If you tried this recipe, let us know how it turned out for you! Leave a star rating and review below and tag us on Instagram @fancifuleats so we can see your amazing kitchen creations!
📖 Recipe
Peach Mascarpone Cake
Equipment
- Kitchen Scale
- Stand Mixer
- 2 8-inch (20 cm) Round Cake Pans
- Electric Hand Mixer
Ingredients
Victoria Sponge:
- 200 g (1 ¾ cup) self-rising flour spooned and leveled**
- 1 tsp baking powder**
- 200 g (14 tbsp) unsalted butter softened
- 200 g (1 cup) granulated sugar
- 4 large eggs room temperature
- 2 tbsp whole milk
- 1 tsp pure vanilla extract
Macerated Peaches:
- 3 fresh peaches
- 3 tbsp granulated sugar
Mascarpone Cream:
- 226 g (8 oz) mascarpone cold
- 60 g (½ cup) powdered sugar spooned and leveled
- 125 ml (½ cup) heavy cream cold
- 1 tsp pure vanilla extract
Instructions
For the Victoria Sponge:
- Preheat the oven to 350°F (180°C).

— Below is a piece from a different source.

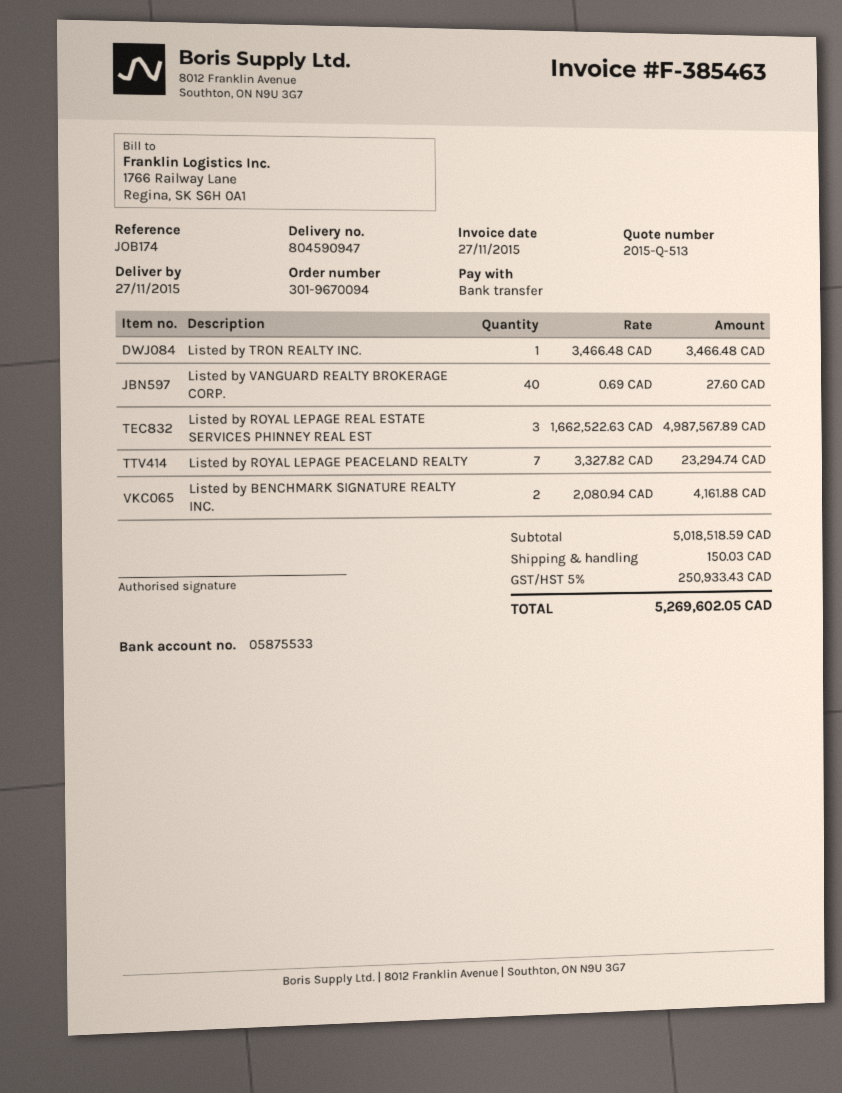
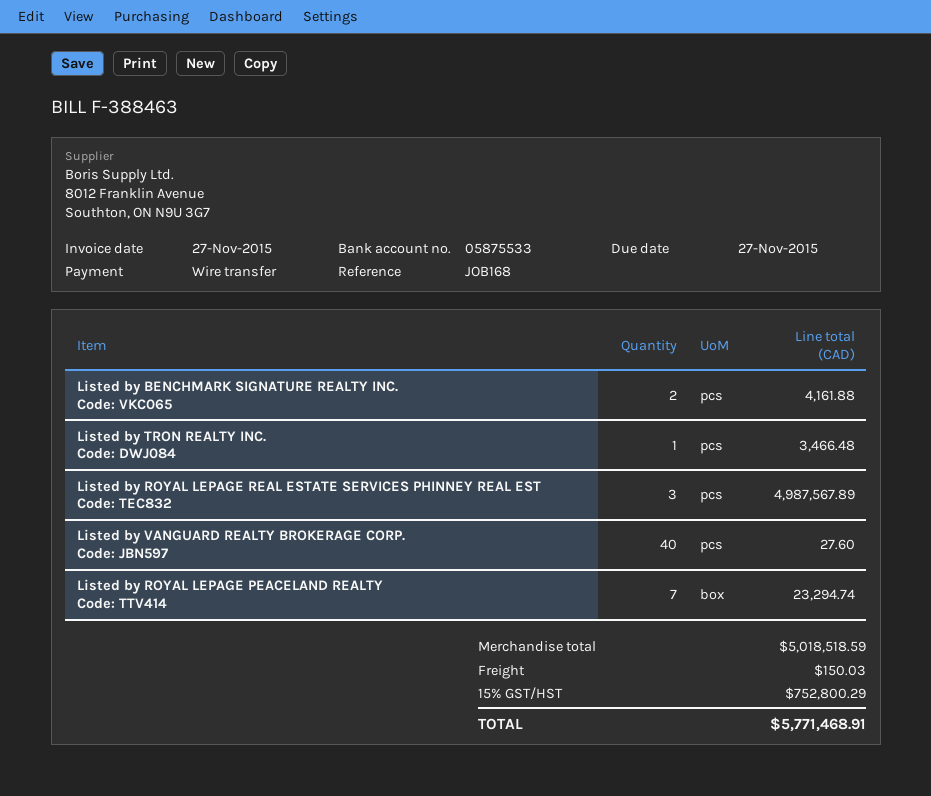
invoice number: F-385463 -> F-388463
reference: JOB174 -> JOB168
tax: 5% = 250933.43 -> 15% = 752800.29
total: 5269602.05 -> 5771468.91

Grease two 8-inch (20 cm) round cake pans with butter and line the bottoms with parchment paper.
- In a medium bowl, whisk together the flour and baking powder (omit if using King Arthur flour).
- In the bowl of a stand mixer fitted with a paddle attachment (or using a handheld electric mixer), cream the butter and sugar on medium-high speed for 2-3 minutes until pale and fluffy. Scrape down the bowl.

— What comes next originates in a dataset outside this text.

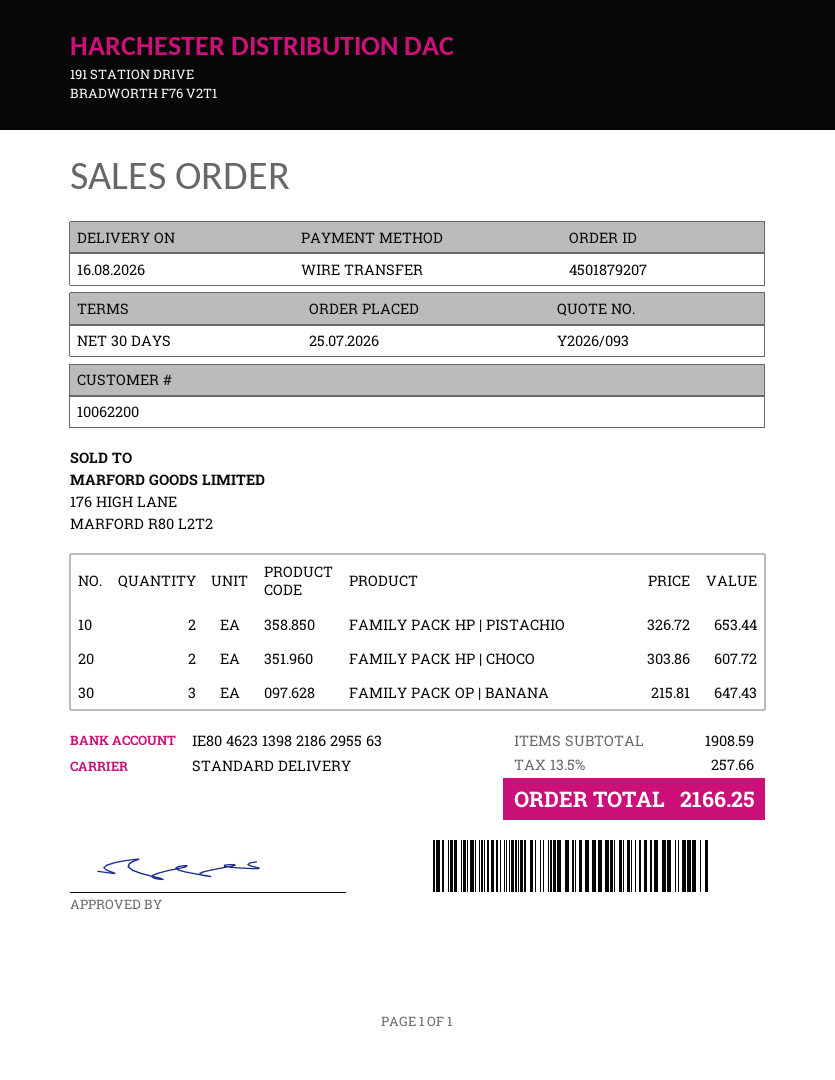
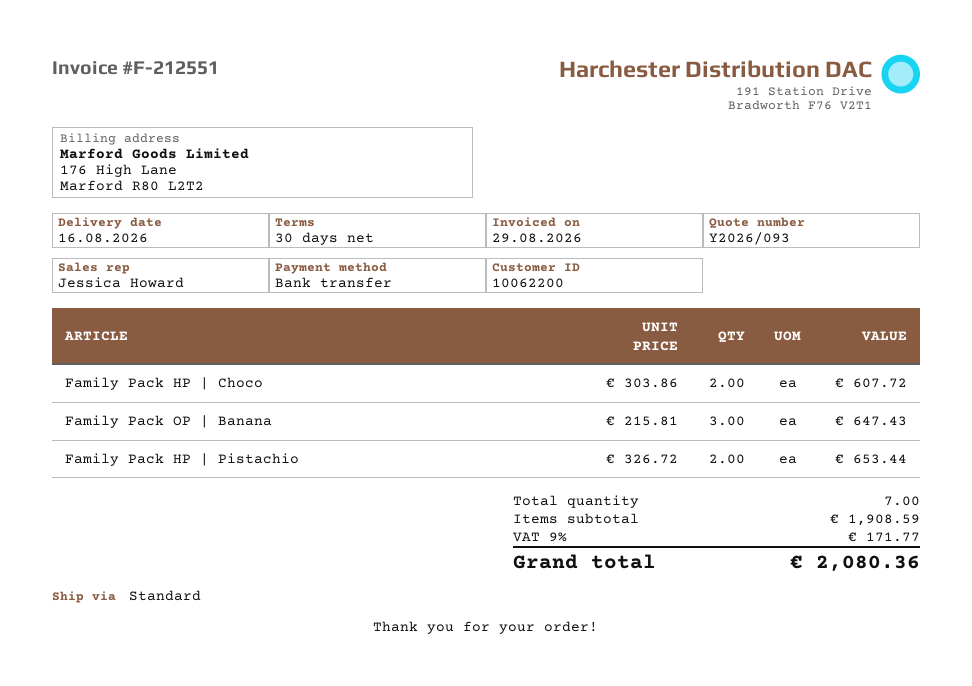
tax: 13.5% = 257.66 -> 9% = 171.77
total: 2166.25 -> 2080.36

- With the mixer on low speed, add the eggs one at a time, fully incorporating each before adding the next. Scrape down the bowl and mix in the milk and vanilla extract until well combined.

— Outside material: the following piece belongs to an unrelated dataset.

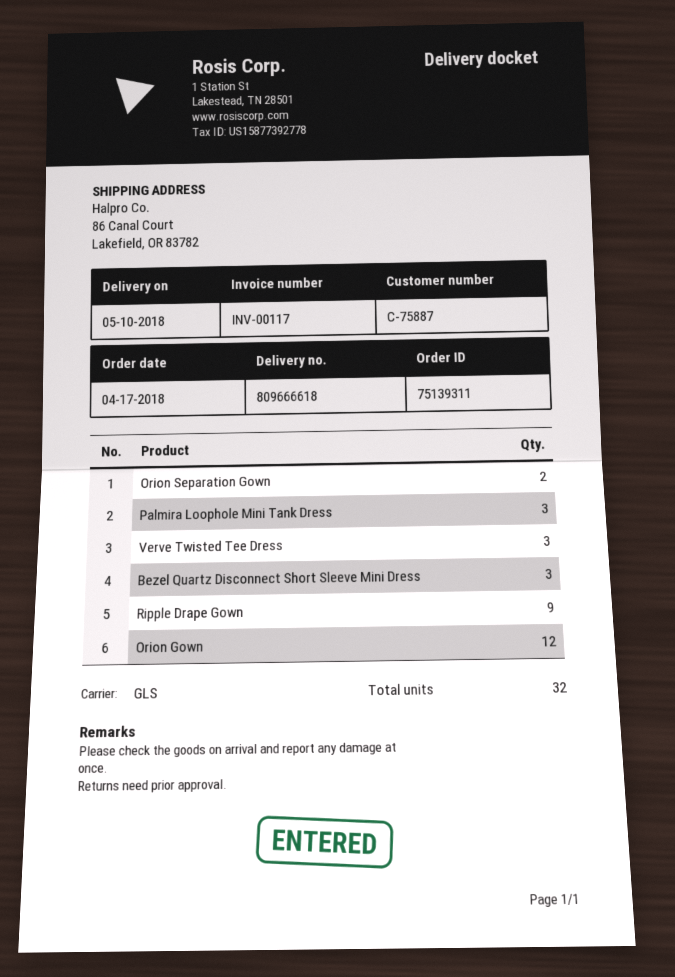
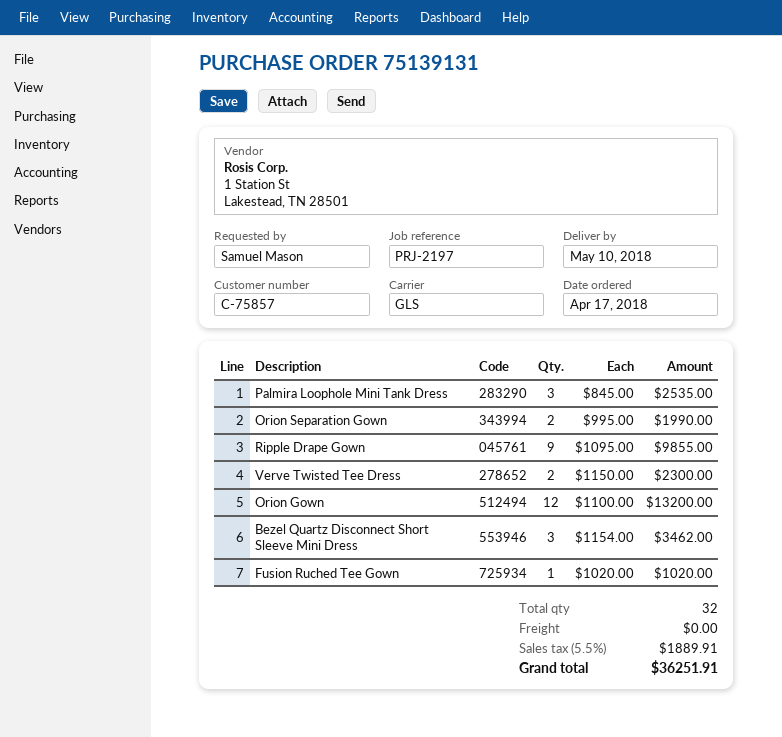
order number: 75139311 -> 75139131
customer number: C-75887 -> C-75857
Verve Twisted Tee Dress: 3 -> 2
Fusion Ruched Tee Gown: none -> 1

- With the mixer still running on low speed, gradually add the flour and mix until just combined (the batter will be thick). Don't overmix. Scrape down the bowl once more to ensure everything is well incorporated.
- Divide the batter evenly into the prepared cake pans and smooth out the tops. Bake for 20-23 minutes until the tops are golden brown and a cake tester inserted into the center comes out clean.
- Cool in the pans for 10 minutes then invert the cakes onto a wire rack to cool completely before adding the cream (about 30 minutes).
For the Macerated Peaches:
- Wash and thinly slice the peaches. Add them to a medium bowl with the sugar and toss to evenly coat the peaches. Let sit at room temperature for at least 30 minutes until syrupy.
For the Mascarpone Cream:
- Add the mascarpone, powdered sugar, heavy cream, and vanilla extract to a large bowl. Using an electric hand mixer, whip on low speed until fluffy and spreadable.
For Assembly:
- Place one cake layer onto a serving plate or cake stand. Spoon a generous amount of the peach syrup onto the cake then spread on half of the cream using an offset spatula.
- Arrange one layer of the sliced macerated peaches on the cream then add a small ring of cream on top of the peaches (see post for visual). This acts as a "glue" to hold the layers together. Place the second cake on top and gently press down.
- Spoon more of the peach syrup onto the cake layer. Spread the remaining mascarpone cream on top and arrange the rest of the peaches in the center of the cake. Spoon any remaining peach syrup over top then slice and enjoy!
Notes
- Flour and Leavener: We tested this recipe with two different brands of self-rising flour (King Arthur and generic). The King Arthur flour is much more reactive so if you're using it, omit the baking powder all together.
- We used white peaches, but you can use any kind you like.
- Storage: Cover the entire cake with a cloche or place the slices in an airtight container and store in the fridge for up to 5 days.